▸ **TASK DIRECTIONS**
Only the line containing "discount: none -> 25% = 2284.60" and the lines after it, up to the end of the listing, should be written out, each exactly as given.

▸ **RECORDS FOR PROCESSING**

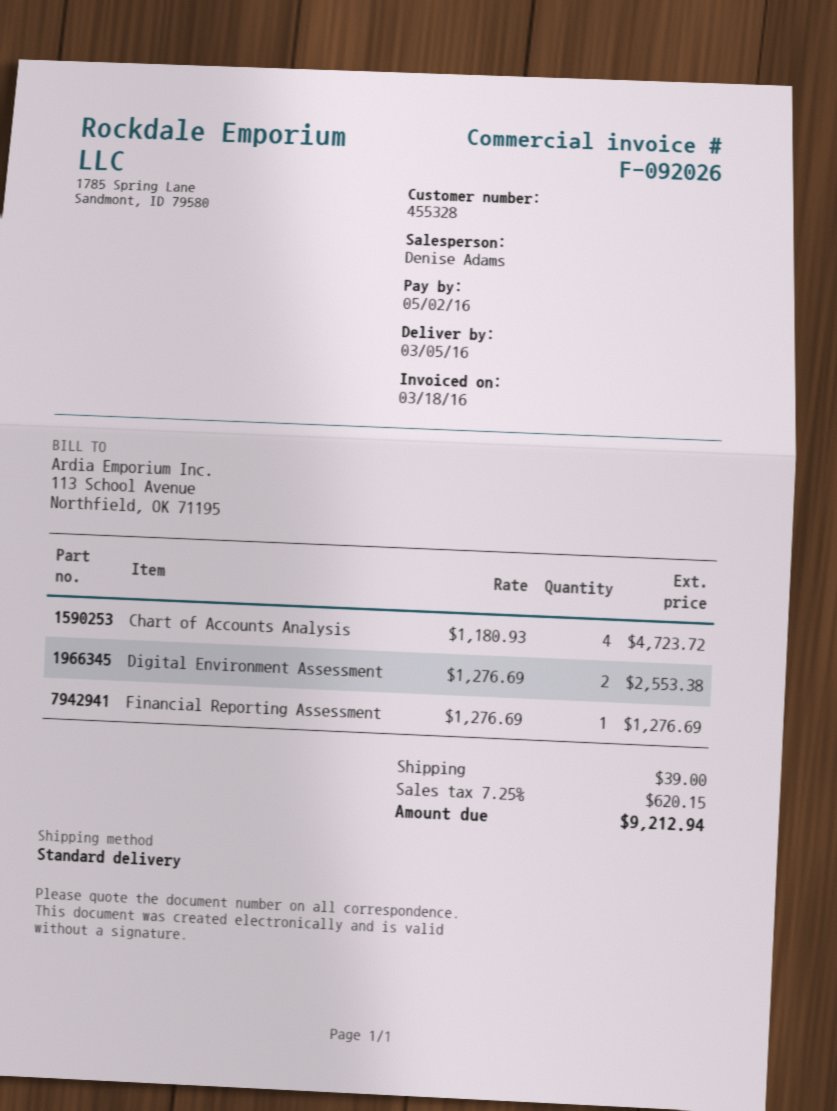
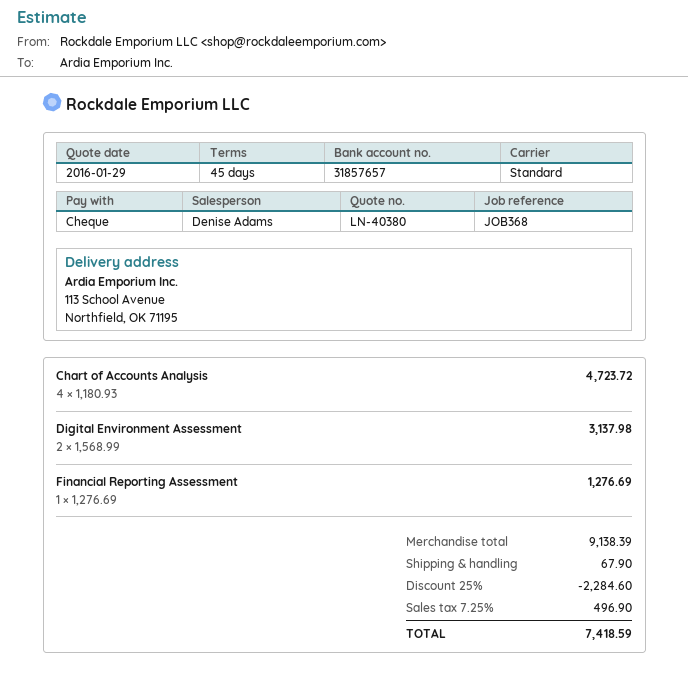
Digital Environment Assessment: 2 x 1276.69 = 2553.38 -> 2 x 1568.99 = 3137.98
discount: none -> 25% = 2284.60
shipping: 39.00 -> 67.90
tax: 7.25% = 620.15 -> 7.25% = 496.90
total: 9212.94 -> 7418.59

▸ **RESPONSE AREA**
discount: none -> 25% = 2284.60
shipping: 39.00 -> 67.90
tax: 7.25% = 620.15 -> 7.25% = 496.90
total: 9212.94 -> 7418.59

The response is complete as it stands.